▶ **PROMPT**
Keep the pictures out. Copy every line of the listing exactly.

--- SUPPLIED MATERIAL Enclosed Below ---

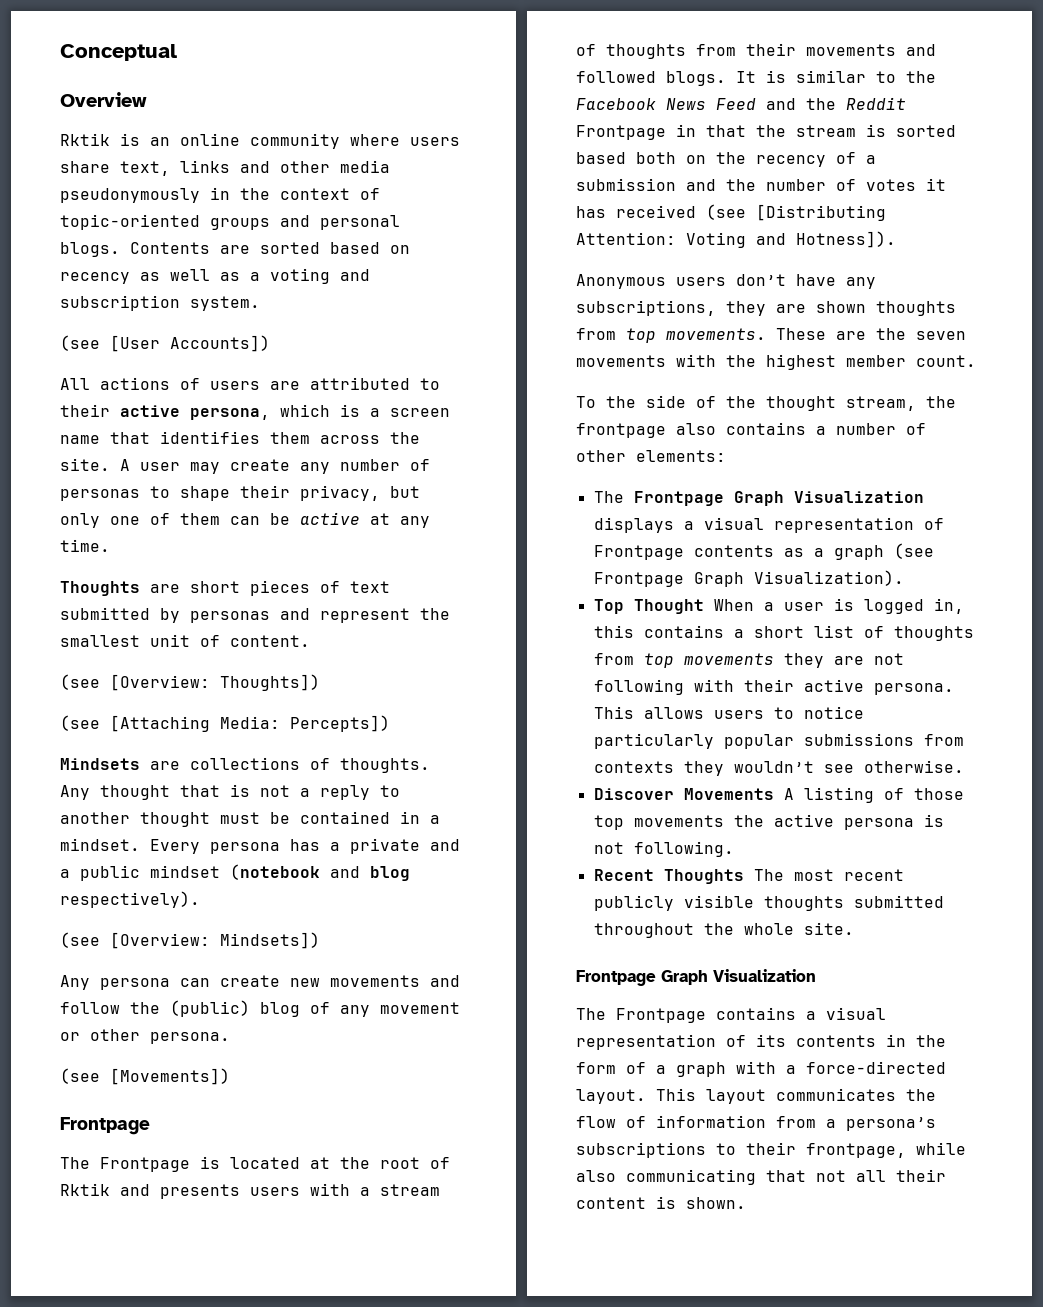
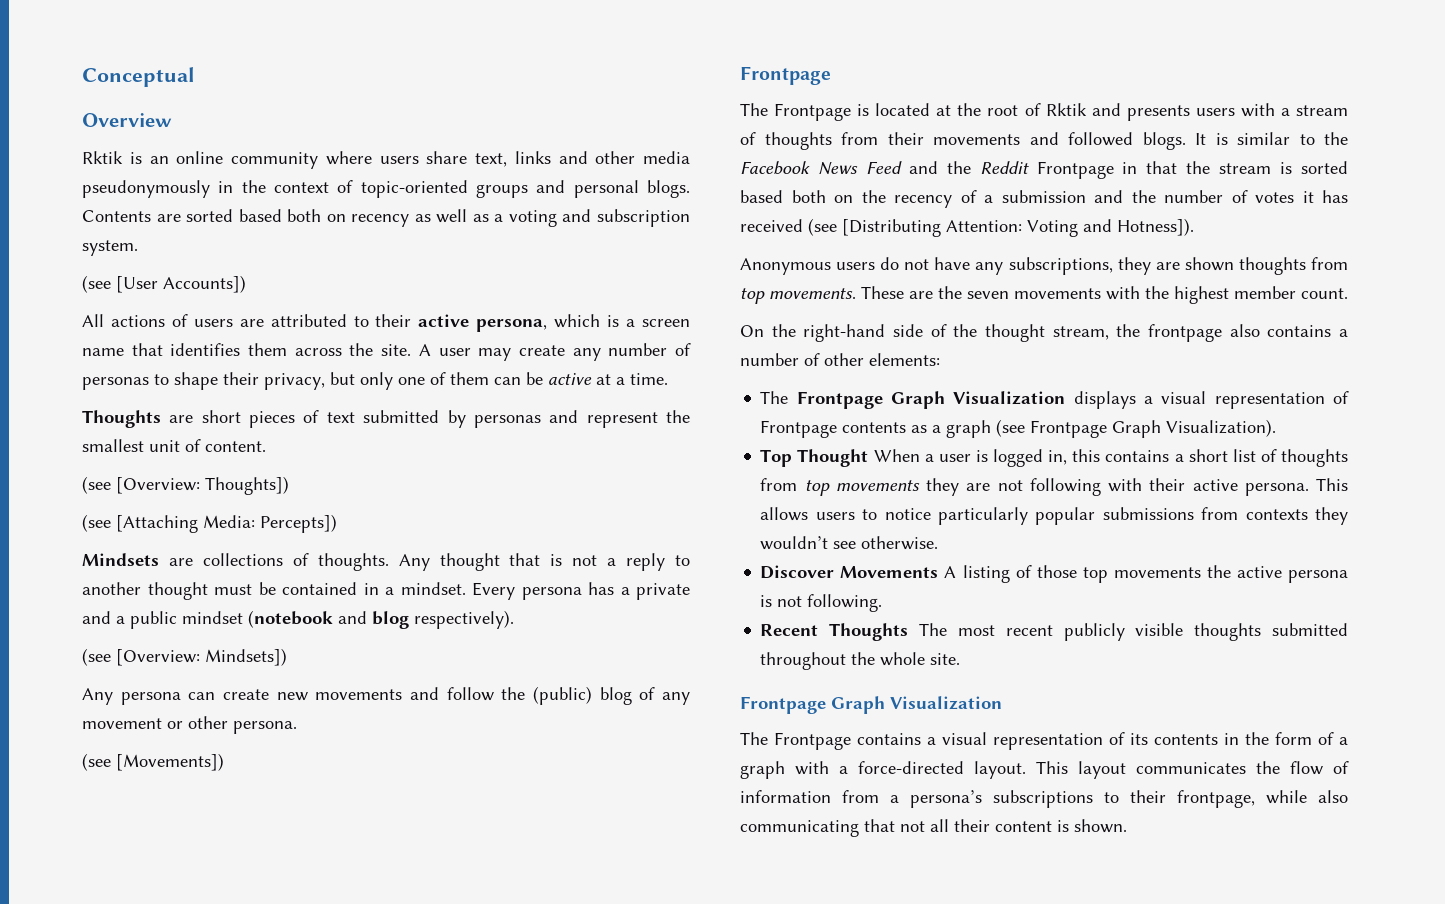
(380, 248) none -> [287,209,322,222] both
[400,516,430,528] any -> [616,377,625,385] a
[736,274,786,286] don’t -> [880,257,930,270] do not
[576,396,636,408] To the -> [740,324,886,342] On the right-hand

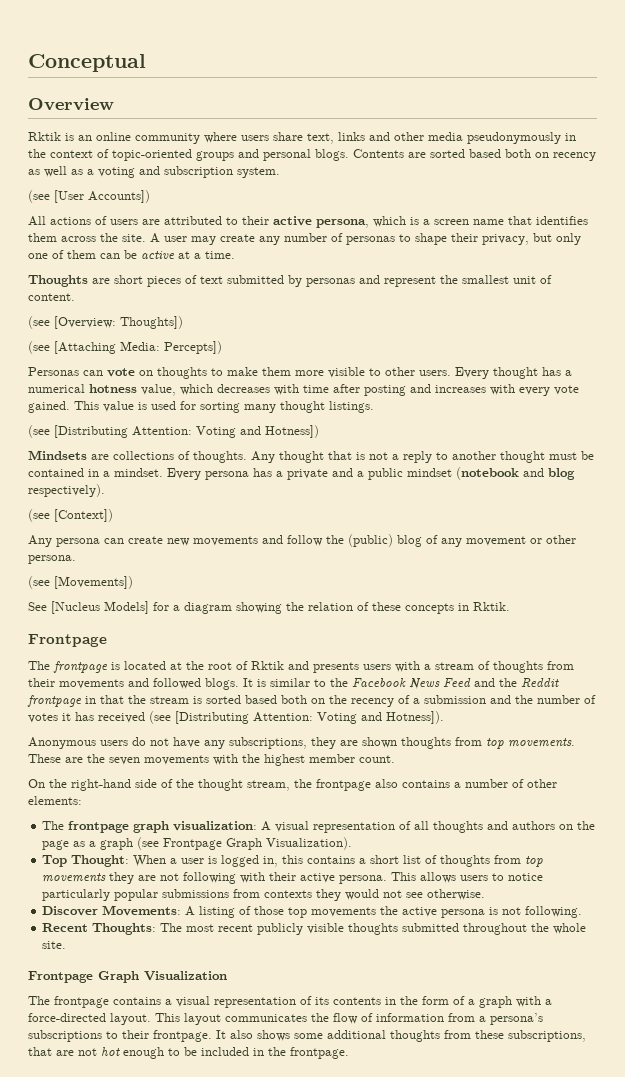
(337, 523) none -> [28,367,572,379] [28,384,579,396] [28,401,374,413] [28,425,319,438] // Personas can vote on thoughts to make them more visible to other users. Every thought has a numerical hotness value, which decreases with time after posting and increases with every vote gained. This value is used for sorting many thought listings. // (see [Distributing Attention: Voting and Hotness])
[116,648,287,666] [Overview: Mindsets]) -> [54,509,113,522] [Context])
(224, 762) none -> [28,601,510,614] // See [Nucleus Models] for a diagram showing the relation of these concepts in Rktik.
[774,103,852,121] Frontpage -> [53,661,108,673] frontpage
[1036,161,1114,179] Frontpage -> [27,695,82,707] frontpage
[796,391,1349,409] [760,420,907,438] Frontpage Graph Visualization displays a visual representation of Frontpage contents -> [68,821,596,833] [42,840,70,850] frontpage graph visualization: A visual representation of all thoughts and authors on the page
[797,449,869,467] Thought -> [71,855,130,867] Thought:
[760,536,829,550] wouldn’t -> [345,889,403,900] would not
[840,566,939,578] Movements -> [102,905,182,916] Movements:
[829,623,909,641] Thoughts -> [92,923,157,935] Thoughts:
[774,732,851,750] Frontpage -> [54,996,109,1008] frontpage
[1177,790,1348,808] [740,819,1127,837] frontpage, while also communicating that not all their content is shown. -> [153,1030,586,1042] [28,1047,349,1059] frontpage. It also shows some additional thoughts from these subscriptions, that are not hot enough to be included in the frontpage.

--- End of Enclosed SUPPLIED MATERIAL ---

▶ **TASK SOLUTION**
(380, 248) none -> [287,209,322,222] both
[400,516,430,528] any -> [616,377,625,385] a
[736,274,786,286] don’t -> [880,257,930,270] do not
[576,396,636,408] To the -> [740,324,886,342] On the right-hand

(337, 523) none -> [28,367,572,379] [28,384,579,396] [28,401,374,413] [28,425,319,438] // Personas can vote on thoughts to make them more visible to other users. Every thought has a numerical hotness value, which decreases with time after posting and increases with every vote gained. This value is used for sorting many thought listings. // (see [Distributing Attention: Voting and Hotness])
[116,648,287,666] [Overview: Mindsets]) -> [54,509,113,522] [Context])
(224, 762) none -> [28,601,510,614] // See [Nucleus Models] for a diagram showing the relation of these concepts in Rktik.
[774,103,852,121] Frontpage -> [53,661,108,673] frontpage
[1036,161,1114,179] Frontpage -> [27,695,82,707] frontpage
[796,391,1349,409] [760,420,907,438] Frontpage Graph Visualization displays a visual representation of Frontpage contents -> [68,821,596,833] [42,840,70,850] frontpage graph visualization: A visual representation of all thoughts and authors on the page
[797,449,869,467] Thought -> [71,855,130,867] Thought:
[760,536,829,550] wouldn’t -> [345,889,403,900] would not
[840,566,939,578] Movements -> [102,905,182,916] Movements:
[829,623,909,641] Thoughts -> [92,923,157,935] Thoughts:
[774,732,851,750] Frontpage -> [54,996,109,1008] frontpage
[1177,790,1348,808] [740,819,1127,837] frontpage, while also communicating that not all their content is shown. -> [153,1030,586,1042] [28,1047,349,1059] frontpage. It also shows some additional thoughts from these subscriptions, that are not hot enough to be included in the frontpage.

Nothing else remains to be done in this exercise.